--- Supplied data Enclosed Below ---
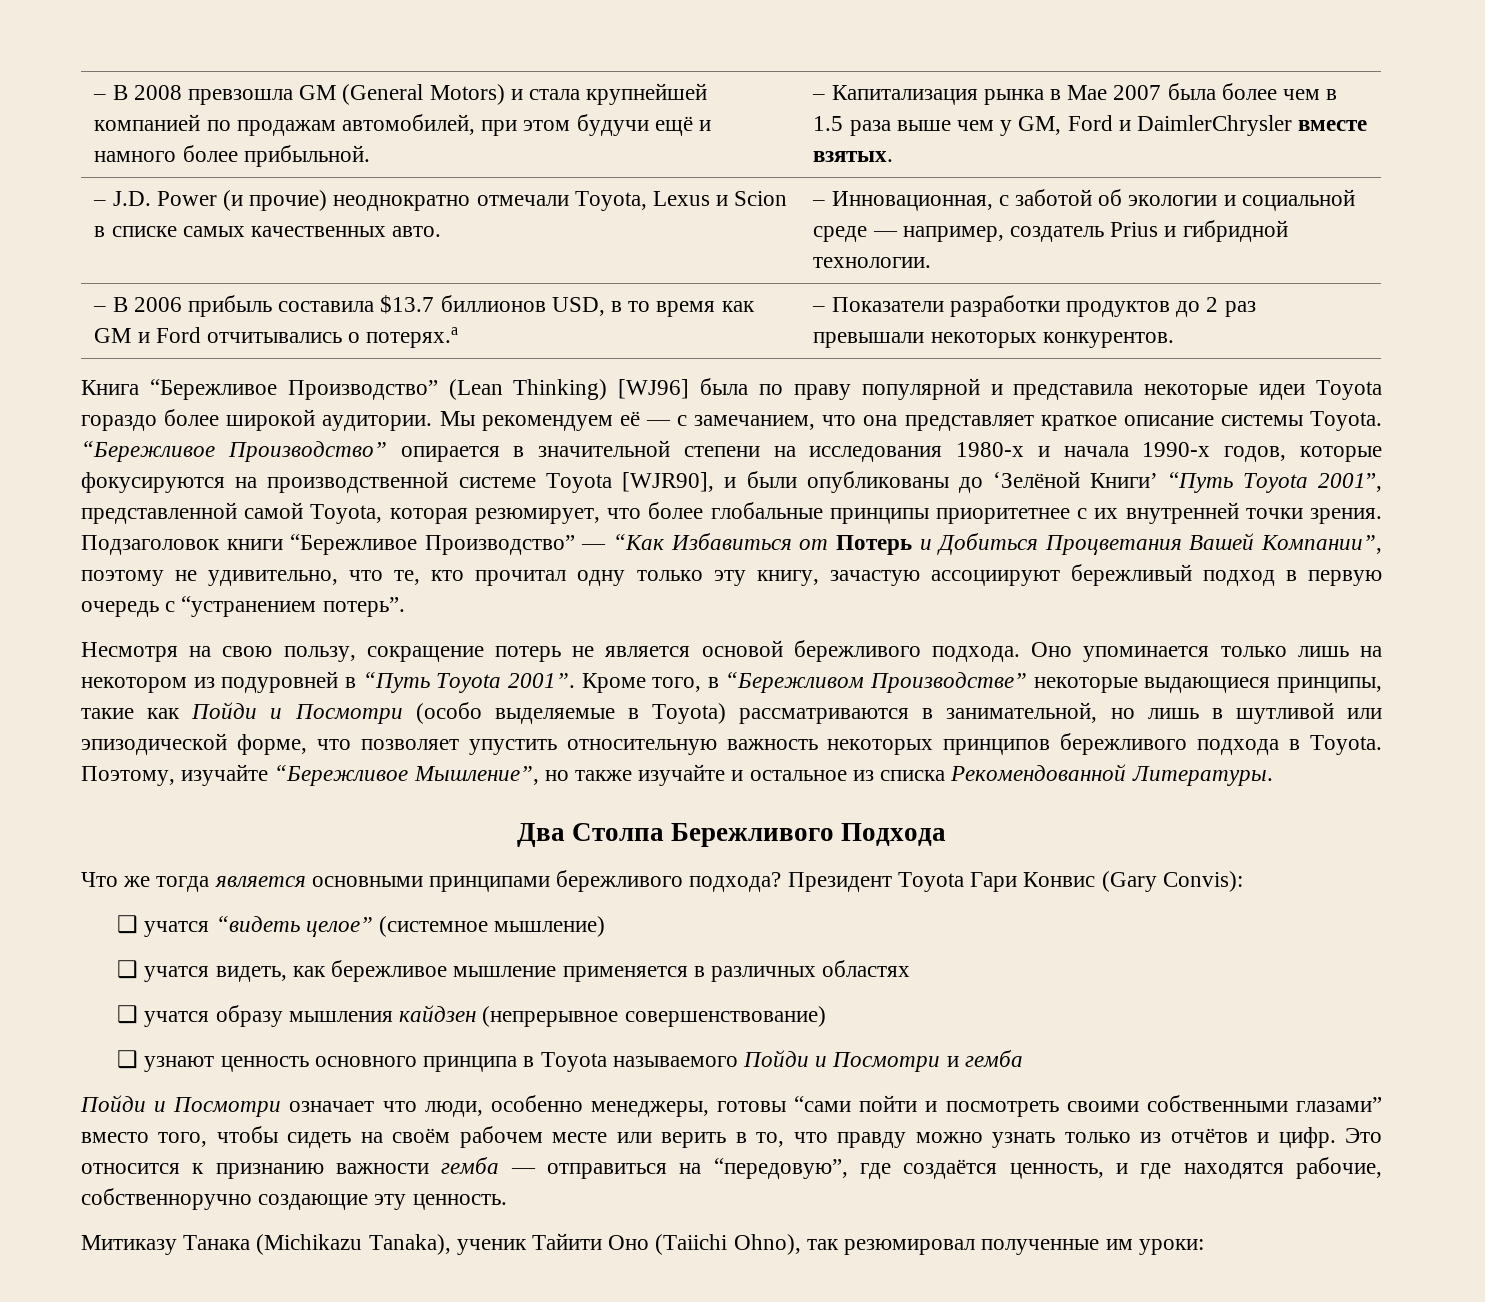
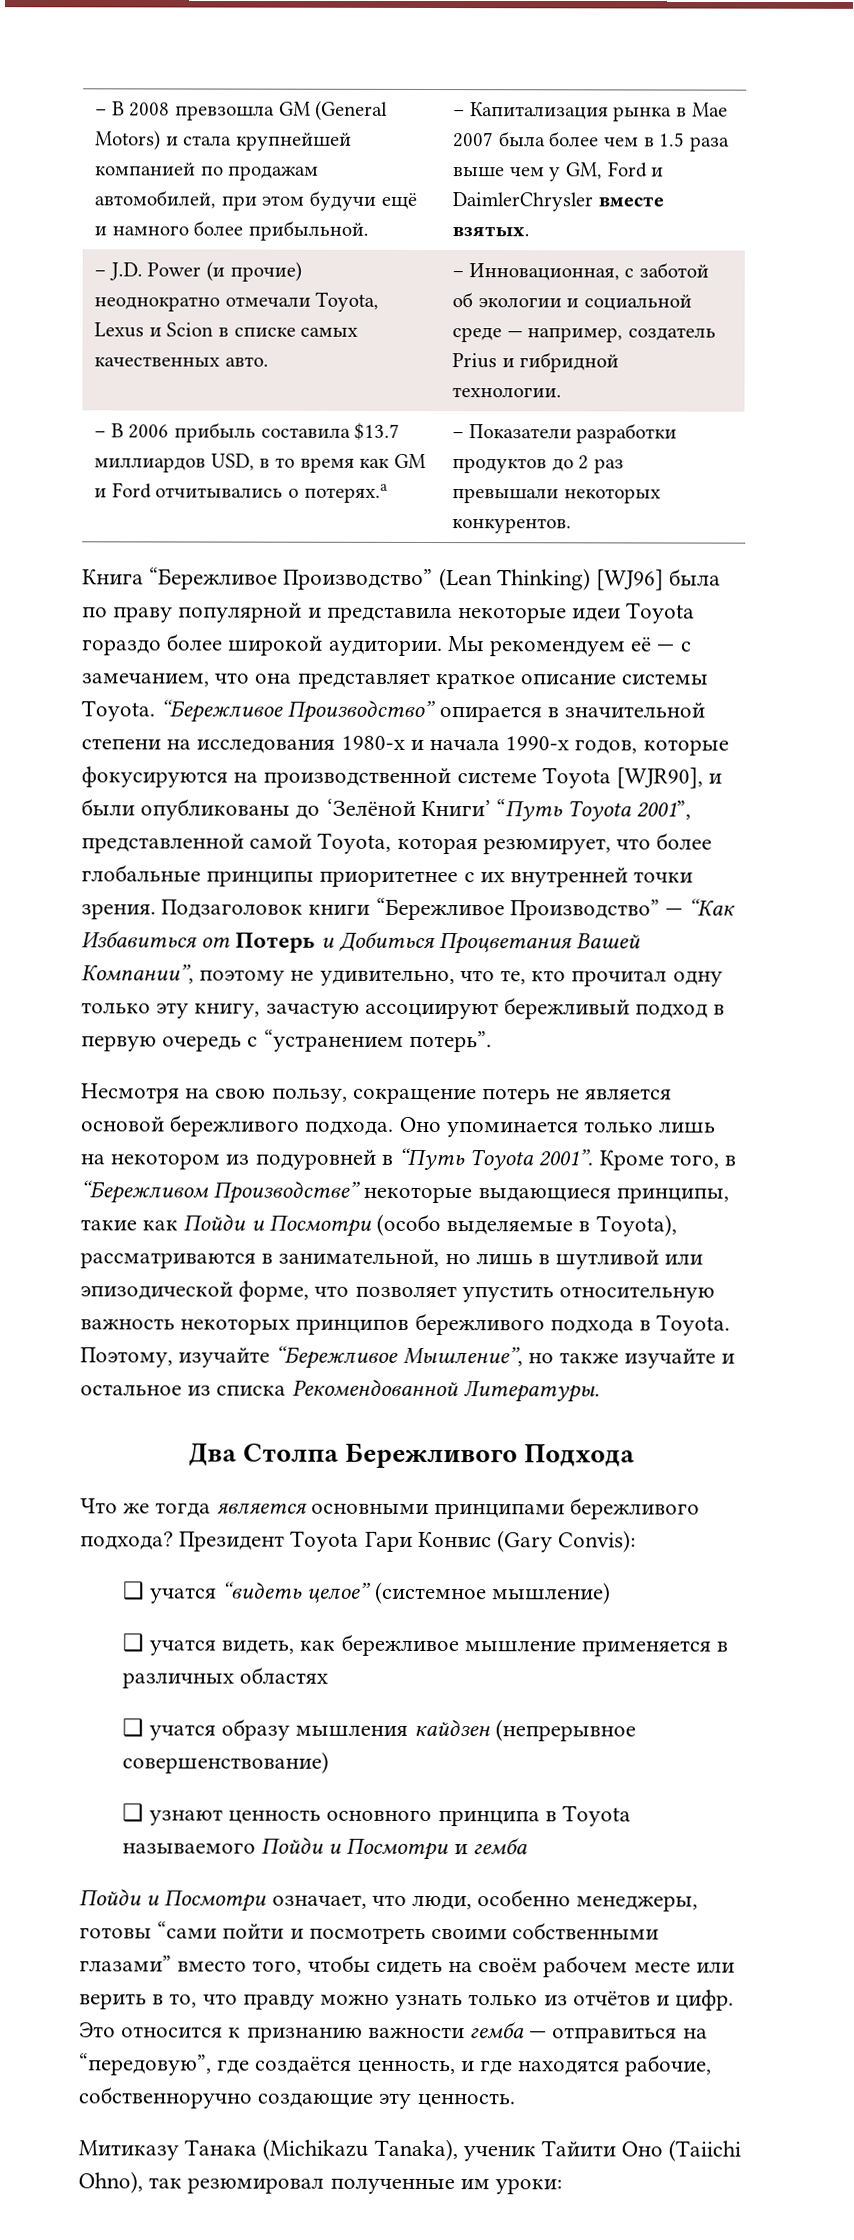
- – В 2006 прибыль составила $13.7 биллионов USD, в то время как GM и Ford отчитывались о потерях.a | – Показатели разработки продуктов до 2 раз превышали некоторых конкурентов.
+ – В 2006 прибыль составила $13.7 миллиардов USD, в то время как GM и Ford отчитывались о потерях.a | – Показатели разработки продуктов до 2 раз превышали некоторых конкурентов.
- Кроме того, в “Бережливом Производстве” некоторые выдающиеся принципы, такие как Пойди и Посмотри (особо выделяемые в Toyota) рассматриваются в занимательной, но лишь в шутливой или эпизодической форме, что позволяет упустить относительную важность некоторых принципов бережливого подхода в Toyota.
+ Кроме того, в “Бережливом Производстве” некоторые выдающиеся принципы, такие как Пойди и Посмотри (особо выделяемые в Toyota), рассматриваются в занимательной, но лишь в шутливой или эпизодической форме, что позволяет упустить относительную важность некоторых принципов бережливого подхода в Toyota.
- Пойди и Посмотри означает что люди, особенно менеджеры, готовы “сами пойти и посмотреть своими собственными глазами” вместо того, чтобы сидеть на своём рабочем месте или верить в то, что правду можно узнать только из отчётов и цифр.
+ Пойди и Посмотри означает, что люди, особенно менеджеры, готовы “сами пойти и посмотреть своими собственными глазами” вместо того, чтобы сидеть на своём рабочем месте или верить в то, что правду можно узнать только из отчётов и цифр.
--- End of Enclosed Supplied data ---
> **Task directions**
Could you find every line in the records above that contains the word "особо" and copy it?

> **Solution for this task**
- Кроме того, в “Бережливом Производстве” некоторые выдающиеся принципы, такие как Пойди и Посмотри (особо выделяемые в Toyota) рассматриваются в занимательной, но лишь в шутливой или эпизодической форме, что позволяет упустить относительную важность некоторых принципов бережливого подхода в Toyota.
+ Кроме того, в “Бережливом Производстве” некоторые выдающиеся принципы, такие как Пойди и Посмотри (особо выделяемые в Toyota), рассматриваются в занимательной, но лишь в шутливой или эпизодической форме, что позволяет упустить относительную важность некоторых принципов бережливого подхода в Toyota.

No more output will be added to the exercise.